Everyone’s talking about Supabase, Vercel, Firebase, Replit, and similar services as the go-to stack to launch SaaS apps fast.
I tried them.
They’re sleek and easy to use. But once I started estimating real-world costs for my project, I realized they add up fast, and that’s a problem when you're launching without real users yet.
So I built my SaaS, Odichat, with a different approach — one that costs me $45/month and gives me full control, solid performance, and zero vendor lock-in.
Let me break it down.
The Stack
Here’s what I’m running:
- A production-ready Rails 8 app
- A staging environment for safe deployments
- File storage for user uploads
- Transactional emails
- Background job processing
- Websockets
- Caching
And all of this for $45/month.
The Costs
Here’s the exact monthly breakdown:
- Hetzner dedicated vCPU (production): $13.49
- Hetzner shared vCPU (remote builder): $4.99 (used for asset precompilation and deploys)

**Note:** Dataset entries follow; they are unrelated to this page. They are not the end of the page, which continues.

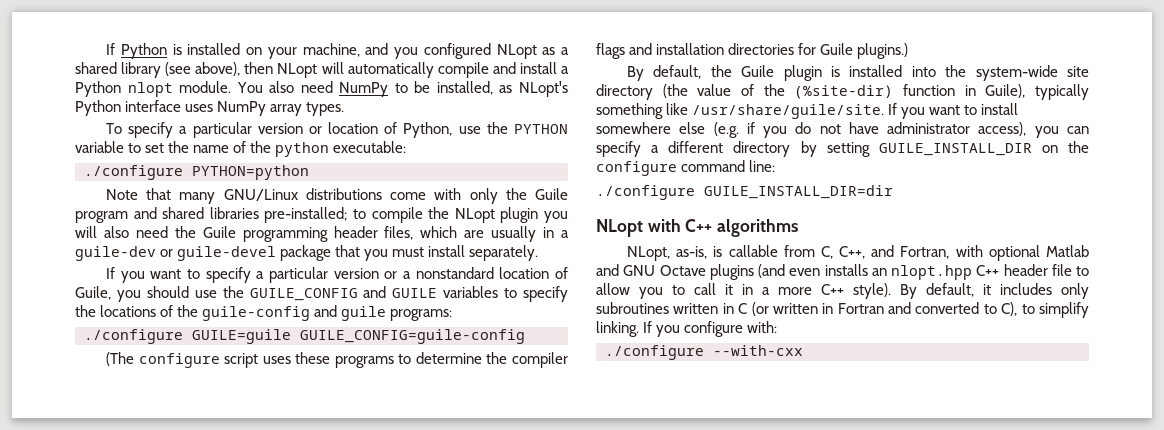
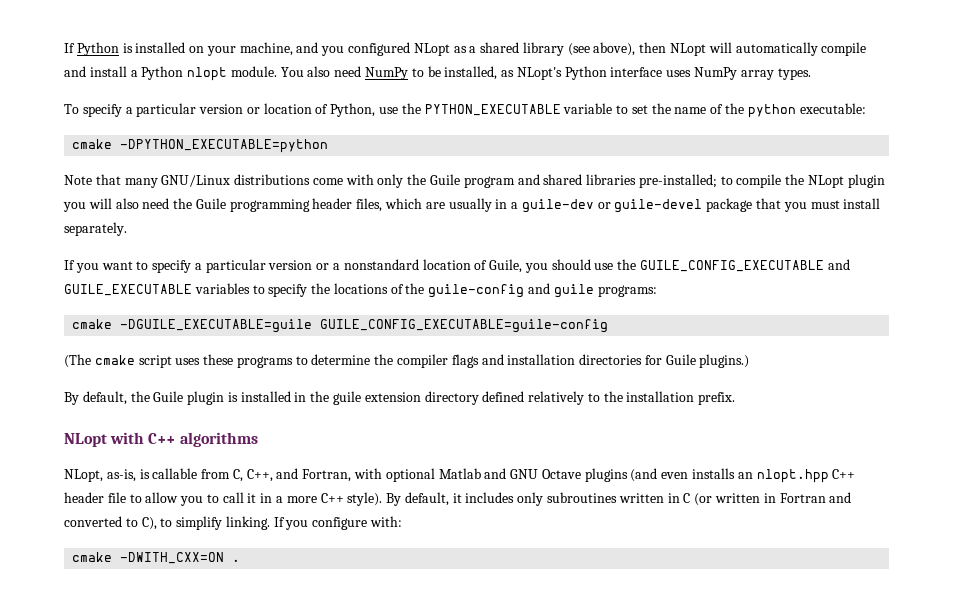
[514,124,568,134] PYTHON -> [424,104,561,116] PYTHON_EXECUTABLE
[84,165,309,180] ./configure PYTHON=python -> [72,139,329,153] cmake -DPYTHON_EXECUTABLE=python
[249,286,438,301] GUILE_CONFIG and GUILE -> [640,259,850,272] [64,284,192,296] GUILE_CONFIG_EXECUTABLE and GUILE_EXECUTABLE
[84,329,525,344] ./configure GUILE=guile GUILE_CONFIG=guile-config -> [72,319,609,333] cmake -DGUILE_EXECUTABLE=guile GUILE_CONFIG_EXECUTABLE=guile-config
[138,353,220,368] configure -> [94,355,135,365] cmake
[911,65,1089,81] [596,84,1089,100] [596,103,1019,119] [596,122,1089,138] [596,141,1089,157] [596,160,776,176] [596,185,893,200] into the system-wide site directory (the value of the (%site-dir) function in Guile), typically something like /usr/share/guile/site. If you want to install somewhere else (e.g. if you do not have administrator access), you can specify a different directory by setting GUILE_INSTALL_DIR on the configure command line: // ./configure GUILE_INSTALL_DIR=dir -> [294,391,736,405] in the guile extension directory defined relatively to the installation prefix.
[605,345,803,360] ./configure --with-cxx -> [72,552,241,564] cmake -DWITH_CXX=ON .

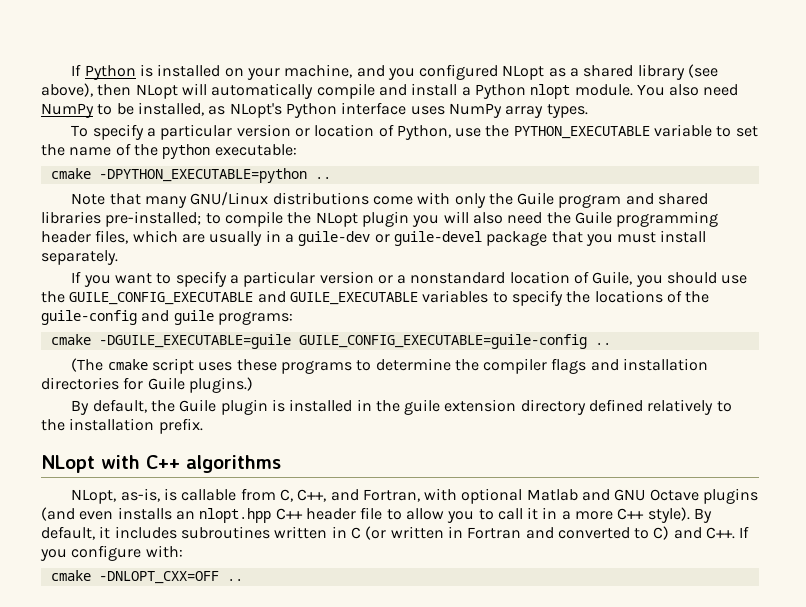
(329, 146) none -> [314,177,331,179] ..
(609, 326) none -> [594,343,611,345] ..
[517,492,544,506] only -> (177, 532) none
[141,516,270,530] C), to simplify linking. -> [653,526,736,540] C) and C++.
[120,552,241,564] -DWITH_CXX=ON . -> [98,571,243,584] -DNLOPT_CXX=OFF ..

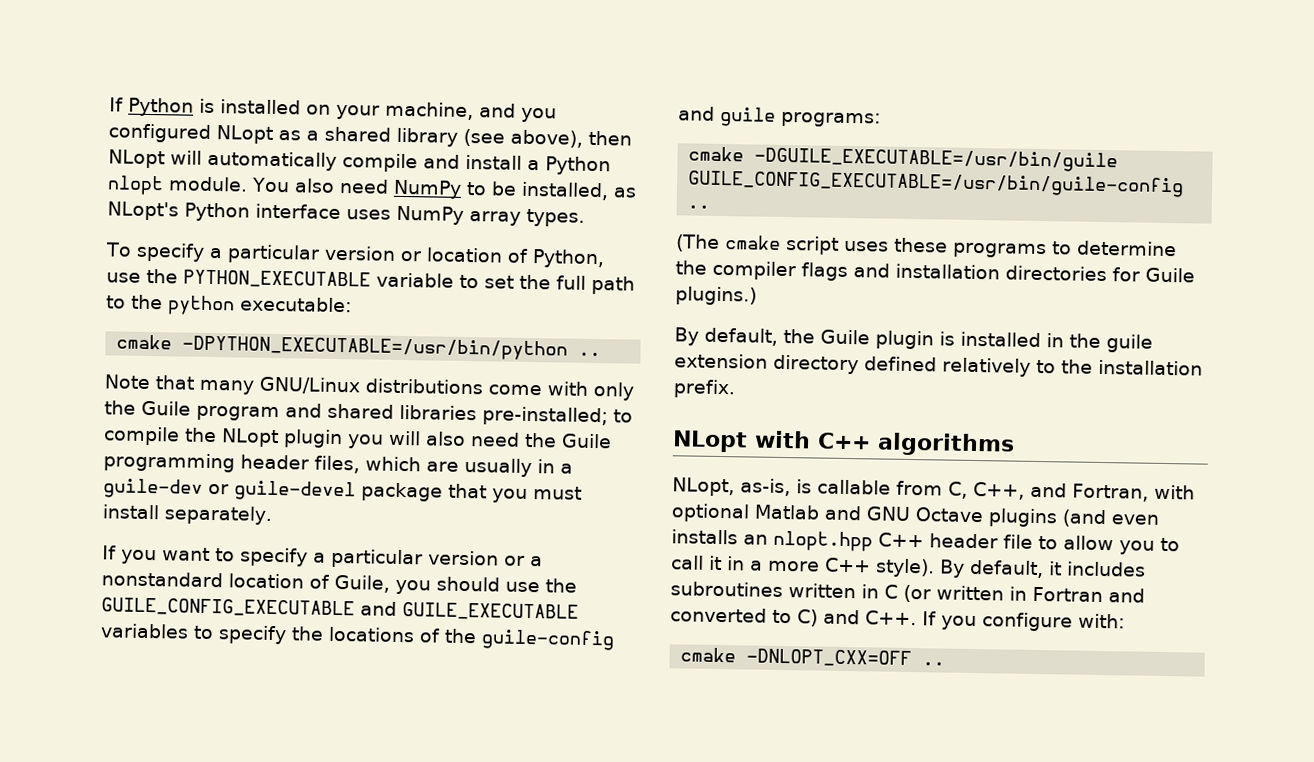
[69,143,131,156] name of -> [556,275,635,295] [106,295,126,309] full path to
[98,168,307,183] -DPYTHON_EXECUTABLE=python -> [182,335,569,361] -DPYTHON_EXECUTABLE=/usr/bin/python
[98,334,587,349] -DGUILE_EXECUTABLE=guile GUILE_CONFIG_EXECUTABLE=guile-config -> [754,147,1119,173] [688,170,1185,198] -DGUILE_EXECUTABLE=/usr/bin/guile GUILE_CONFIG_EXECUTABLE=/usr/bin/guile-config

- Hetzner shared vCPU (staging): $4.99
- DigitalOcean Spaces (file storage): $5.33
- Zoho Mail (support email inbox): $1
- Postmark (transactional emails): $15
Total: $45.80 USD/month
SQLite3 is my database
I’m using SQLite3 as the database.
Yep, SQLite in production.
It’s free, and for my current load it works perfectly. I haven’t had a single issue that justifies migrating to PostgreSQL (yet).
No Redis. I'm fine.
Rails 8 ships with the “Solid” suite:
- Solid Queue (background jobs)
- Solid Cache
- Solid Cable (Websockets)
It’s a full-featured solution without extra setup or Redis requirements. And it performs great.
Why not serverless?
Because I want:
- Predictable, low costs
- Zero surprises from usage-based pricing
- Infra I understand and can control
- The ability to grow into higher traffic without switching stacks
I’m not anti-serverless. But at this stage, this is the simplest and most sustainable setup I’ve found.
Final thoughts!
It’s not “trendy”.
It’s not “modern”.
But it works AMAZINGLY well, it’s cheap, and it lets me focus on building, not budgeting.
If you’re building a SaaS and want full control without overpaying early on, I highly recommend exploring this kind of setup — especially if you’re using Rails.